Instance Types

Spheron GPU offerings are organized along two axes: interruptibility and hardware isolation.

Interruptibility determines whether a running instance can be reclaimed by the provider. Spot instances can be interrupted at any time. Dedicated instances carry a 99.95% SLA and are not reclaimed after deployment.
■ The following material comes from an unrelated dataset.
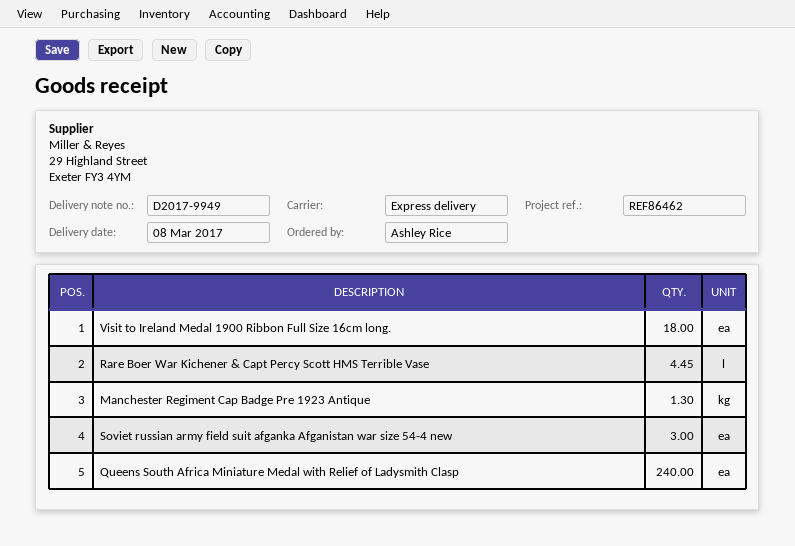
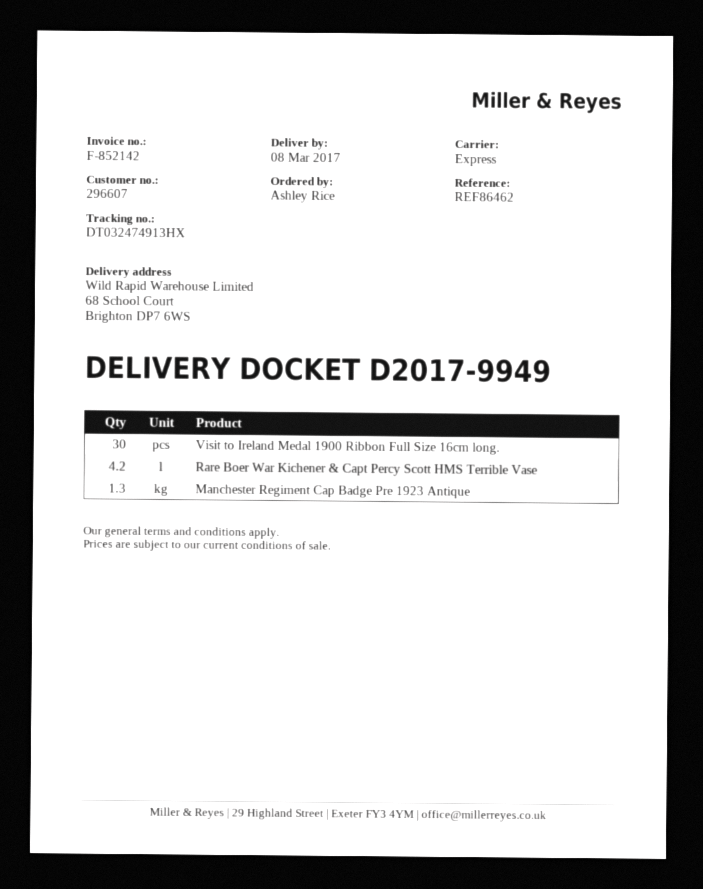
Visit to Ireland Medal 1900 Ribbon Full Size 16cm long.: 18 -> 30
Rare Boer War Kichener & Capt Percy Scott HMS Terrible Vase: 4.45 -> 4.2
Soviet russian army field suit afganka Afganistan war size 54-4 new: 3 -> none
Queens South Africa Miniature Medal with Relief of Ladysmith Clasp: 240 -> none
Hardware isolation determines how your workload accesses the underlying hardware. Spot always runs in a VM. Dedicated instances come in three sub-types:

VM: Isolated virtual machine on shared physical hardware. This is the default for most GPU offers across all providers.
Bare Metal: Full access to a physical server with no hypervisor layer. Identified by the BAREMETAL suffix in the GPU type name on the dashboard.
Cluster: Dedicated bare-metal server with 8 GPUs and a high-speed hardware interconnect. Supports InfiniBand (3.2 Tbps) or Ethernet (100 Gbps). Identified by the CLUSTER designation in the offers list. Currently available on Voltage Park only; additional providers are in progress.

Decision Matrix

Category	Sub-type	Interruption Risk	Hardware	Interconnect	Best For	Relative Price
Spot	VM	Yes (provider can reclaim anytime)	Shared (VM)	N/A	Experiments, fault-tolerant batch jobs with checkpointing	Lowest
Dedicated	VM	No (99.95% SLA)	Shared (VM)	N/A	Production inference, interactive sessions	Medium
Dedicated	Bare Metal	No (99.95% SLA)	Full physical server	N/A	Workloads requiring no virtualization overhead	Medium-High
Dedicated	Cluster	No (99.95% SLA)	Full physical server (8 GPUs)	InfiniBand (3.2 Tbps) or Ethernet (100 Gbps)	Multi-GPU distributed training (DDP, DeepSpeed), K8s on bare metal	Highest

Spot

Spot instances are VM-based, typically 30 to 60% cheaper than Dedicated. The provider can reclaim them at any time.

When to use Spot:

Experiments and prototyping
Batch training jobs with checkpointing enabled
Fault-tolerant workloads with checkpointing to a persistent volume

Handling interruption:

Save checkpoints to a persistent volume at regular intervals to resume training if the instance is reclaimed:

import torch
 
# Save checkpoint every N steps to a mounted volume
if step % checkpoint_interval == 0:
    torch.save({
        'step': step,
        'model_state_dict': model.state_dict(),
        'optimizer_state_dict': optimizer.state_dict(),
    }, '/checkpoints/checkpoint_latest.pt')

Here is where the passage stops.